-- INFORMATION follows --

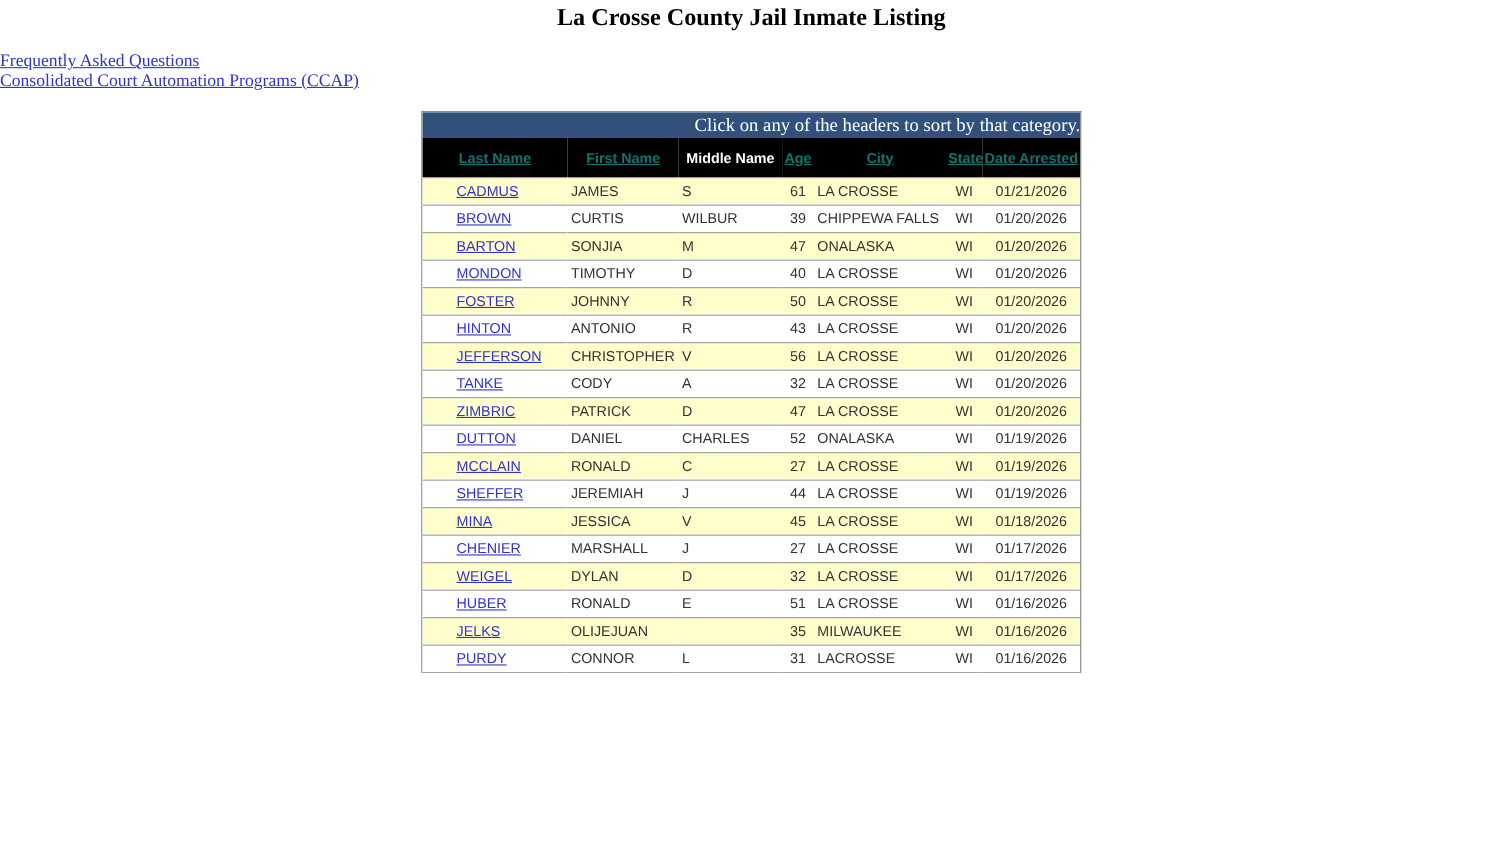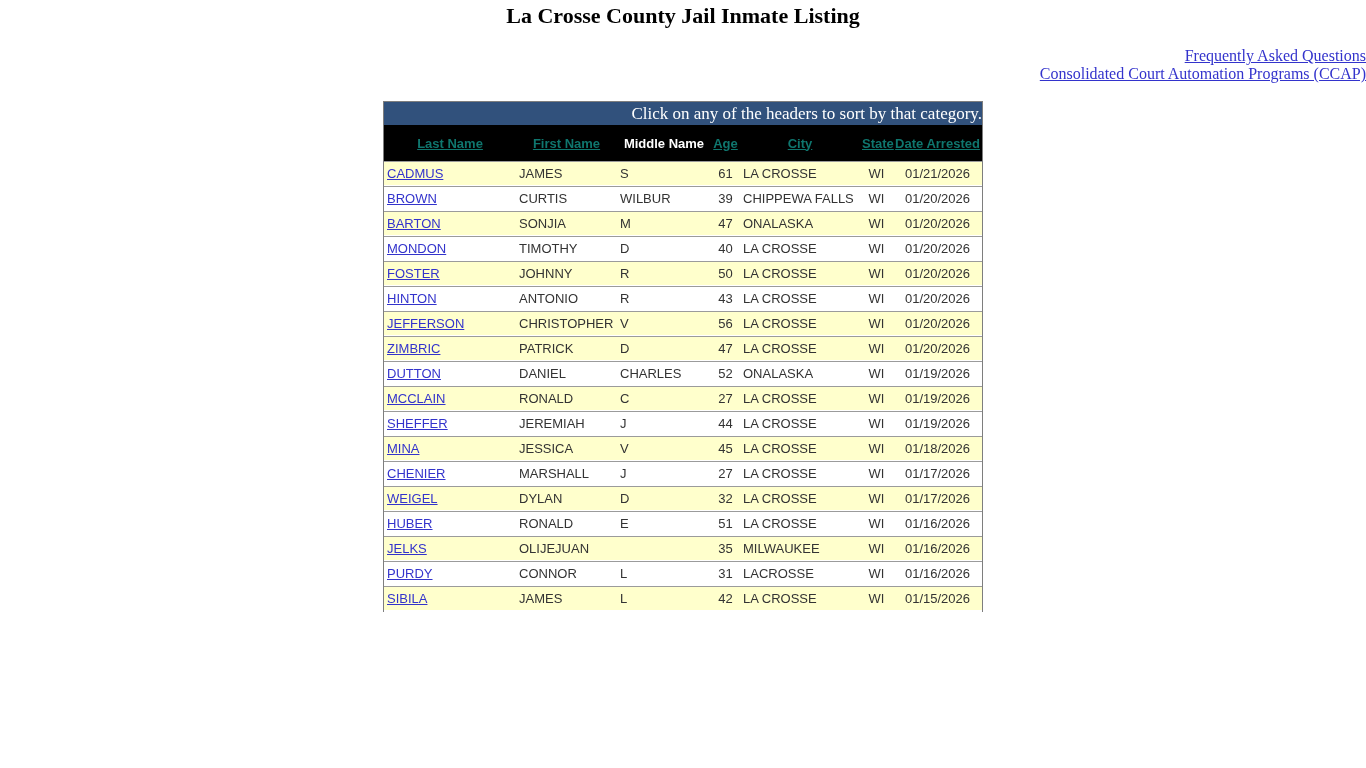--- a/index.html
+++ b/index.html
@@ -22,7 +22,7 @@
   }
   .top-links {
     margin-top: 18px;
-    text-align: right;
+    text-align: left;
     font-size: 16px;
     line-height: 18px;
   }

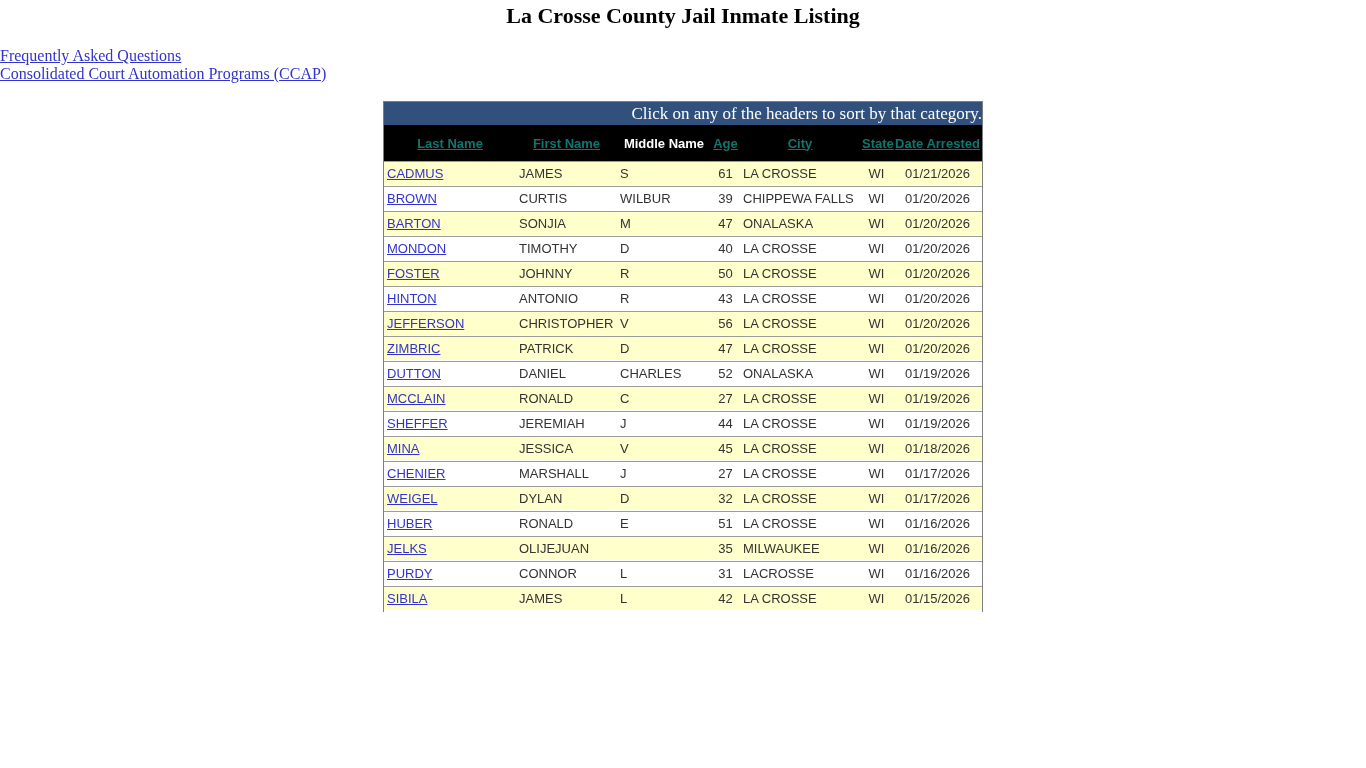--- a/index.html
+++ b/index.html
@@ -101,6 +101,7 @@
     color: var(--link-color, #3333CC);
     text-decoration: underline;
     cursor: pointer;
+    margin-left: 28px;
   }
   .footer-count {
     margin-top: 12px;

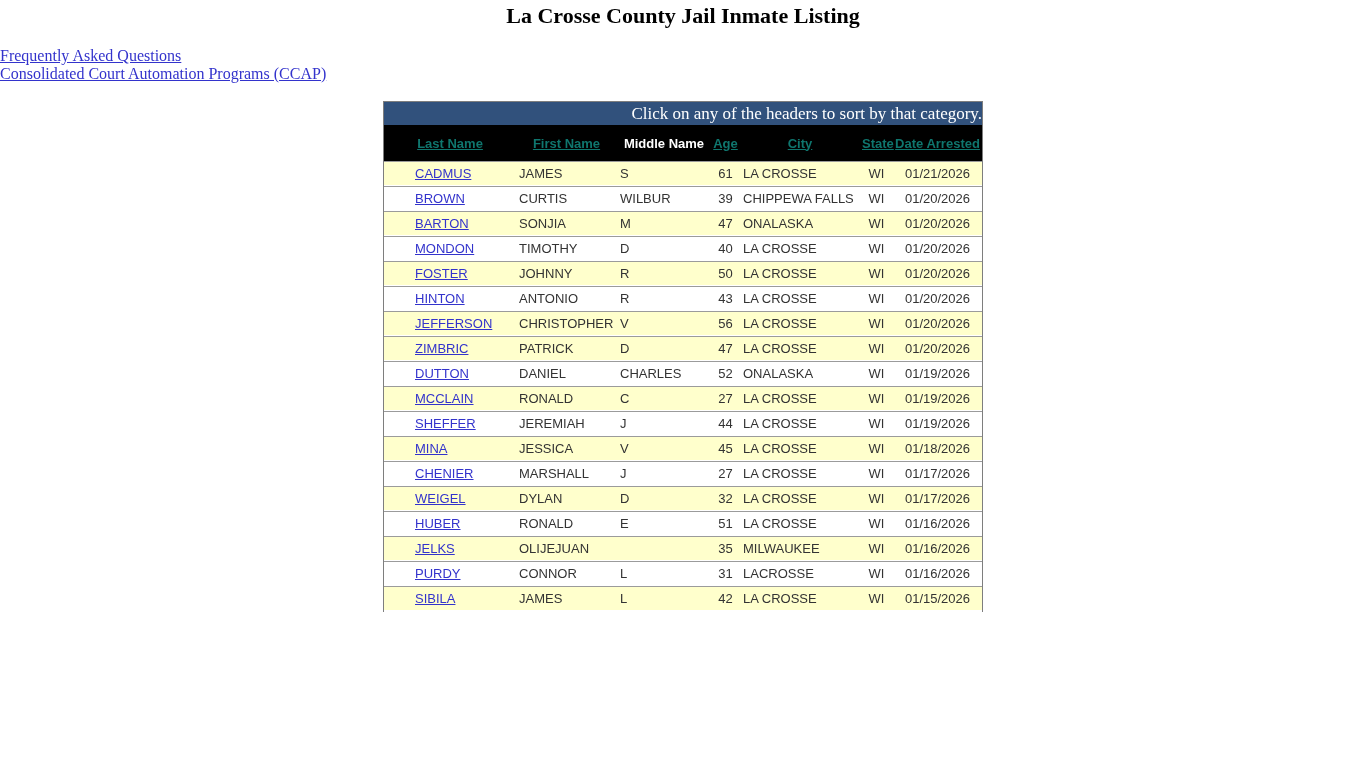--- a/index.html
+++ b/index.html
@@ -210,6 +210,15 @@
             <td class="cell-center">WI</td>
             <td class="cell-center">01/20/2026</td>
           </tr>
+          <tr class="row-white">
+            <td><a href="#" class="inmate-link">TANKE</a></td>
+            <td>CODY</td>
+            <td>A</td>
+            <td class="cell-center">32</td>
+            <td>LA CROSSE</td>
+            <td class="cell-center">WI</td>
+            <td class="cell-center">01/20/2026</td>
+          </tr>
           <tr class="row-yellow">
             <td><a href="#" class="inmate-link">ZIMBRIC</a></td>
             <td>PATRICK</td>

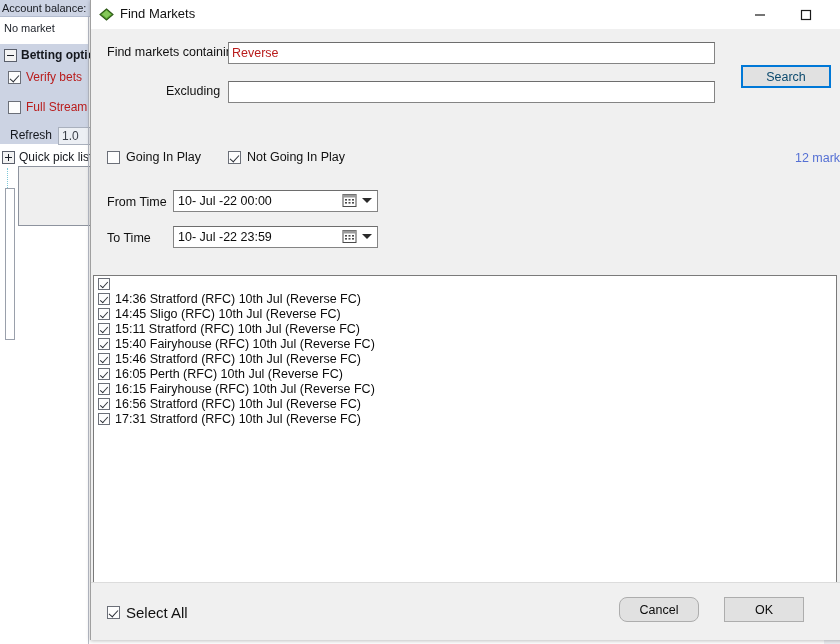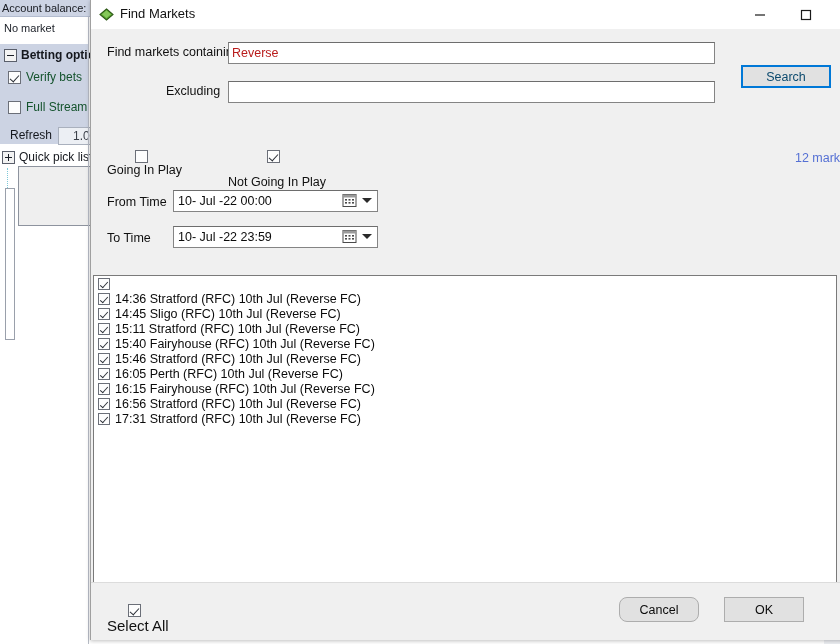--- a/index.html
+++ b/index.html
@@ -109,7 +109,7 @@
   .bg-row {
     position: absolute;
     font-size: 12px;
-    color: #14532d;
+    color: #b91c1c;
     white-space: nowrap;
   }
   .bg-row .winchk { margin-right: 5px; }

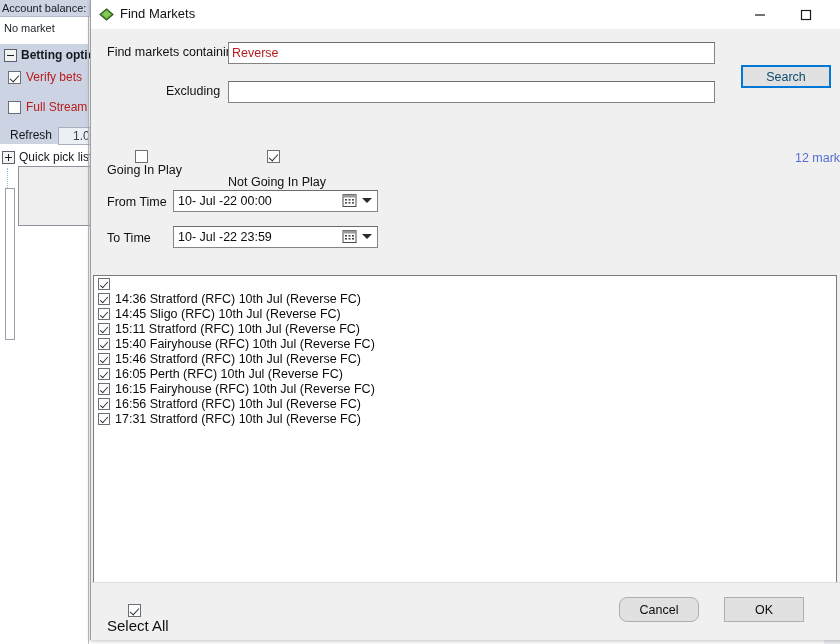--- a/index.html
+++ b/index.html
@@ -128,7 +128,7 @@
     width: 44px;
     background: #eceff4;
     border: 1px solid #a9b0bd;
-    padding: 1px 14px;
+    padding: 1px 3px;
     font-size: 12px;
     color: #3a3f48;
     box-sizing: border-box;

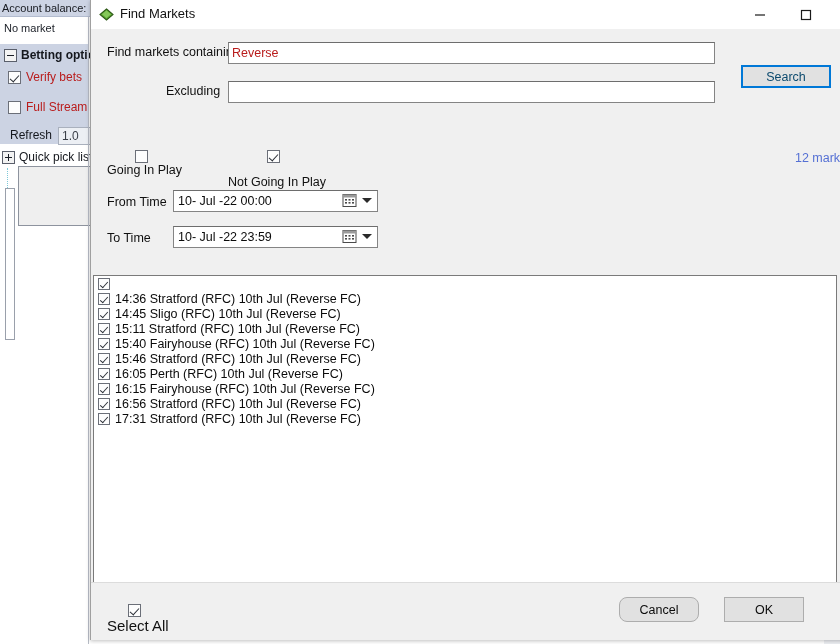--- a/index.html
+++ b/index.html
@@ -298,7 +298,6 @@
     display: flex;
     align-items: center;
     cursor: default;
-    flex-direction: column;
   }
   .cbrow .winchk { margin-right: 6px; }
   #cb-going { left: 16px; top: 121px; }

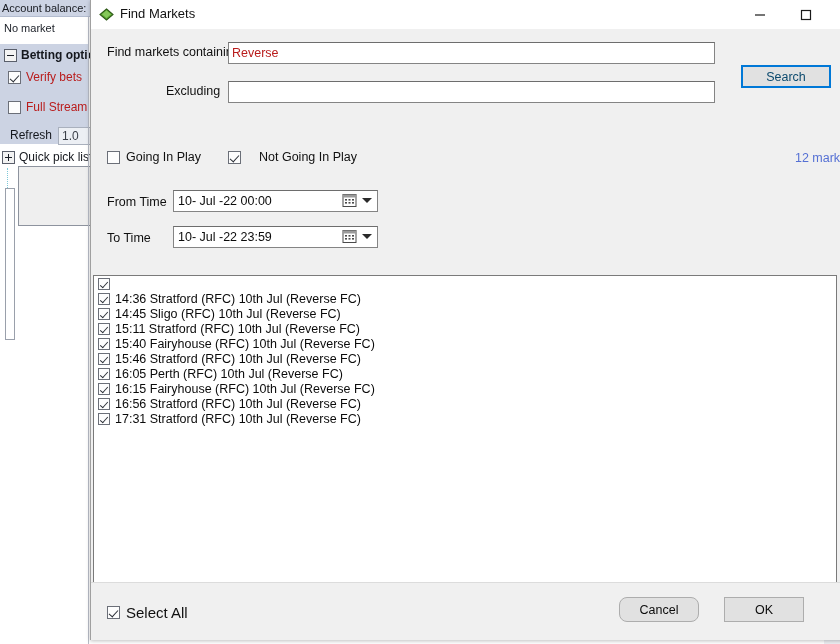--- a/index.html
+++ b/index.html
@@ -301,7 +301,7 @@
   }
   .cbrow .winchk { margin-right: 6px; }
   #cb-going { left: 16px; top: 121px; }
-  #cb-notgoing { left: 137px; top: 121px; gap: 12px; }
+  #cb-notgoing { left: 137px; top: 121px; }
 
   .markets-found {
     position: absolute;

-- INFORMATION concluded --

_TASK DIRECTIONS_: Without the pictures, write out every entry precisely as it appears.

_ANSWER SPACE_:
--- a/index.html
+++ b/index.html
@@ -22,7 +22,7 @@
   }
   .top-links {
     margin-top: 18px;
-    text-align: right;
+    text-align: left;
     font-size: 16px;
     line-height: 18px;
   }

--- a/index.html
+++ b/index.html
@@ -101,6 +101,7 @@
     color: var(--link-color, #3333CC);
     text-decoration: underline;
     cursor: pointer;
+    margin-left: 28px;
   }
   .footer-count {
     margin-top: 12px;

--- a/index.html
+++ b/index.html
@@ -210,6 +210,15 @@
             <td class="cell-center">WI</td>
             <td class="cell-center">01/20/2026</td>
           </tr>
+          <tr class="row-white">
+            <td><a href="#" class="inmate-link">TANKE</a></td>
+            <td>CODY</td>
+            <td>A</td>
+            <td class="cell-center">32</td>
+            <td>LA CROSSE</td>
+            <td class="cell-center">WI</td>
+            <td class="cell-center">01/20/2026</td>
+          </tr>
           <tr class="row-yellow">
             <td><a href="#" class="inmate-link">ZIMBRIC</a></td>
             <td>PATRICK</td>

--- a/index.html
+++ b/index.html
@@ -109,7 +109,7 @@
   .bg-row {
     position: absolute;
     font-size: 12px;
-    color: #14532d;
+    color: #b91c1c;
     white-space: nowrap;
   }
   .bg-row .winchk { margin-right: 5px; }

--- a/index.html
+++ b/index.html
@@ -128,7 +128,7 @@
     width: 44px;
     background: #eceff4;
     border: 1px solid #a9b0bd;
-    padding: 1px 14px;
+    padding: 1px 3px;
     font-size: 12px;
     color: #3a3f48;
     box-sizing: border-box;

--- a/index.html
+++ b/index.html
@@ -298,7 +298,6 @@
     display: flex;
     align-items: center;
     cursor: default;
-    flex-direction: column;
   }
   .cbrow .winchk { margin-right: 6px; }
   #cb-going { left: 16px; top: 121px; }

--- a/index.html
+++ b/index.html
@@ -301,7 +301,7 @@
   }
   .cbrow .winchk { margin-right: 6px; }
   #cb-going { left: 16px; top: 121px; }
-  #cb-notgoing { left: 137px; top: 121px; gap: 12px; }
+  #cb-notgoing { left: 137px; top: 121px; }
 
   .markets-found {
     position: absolute;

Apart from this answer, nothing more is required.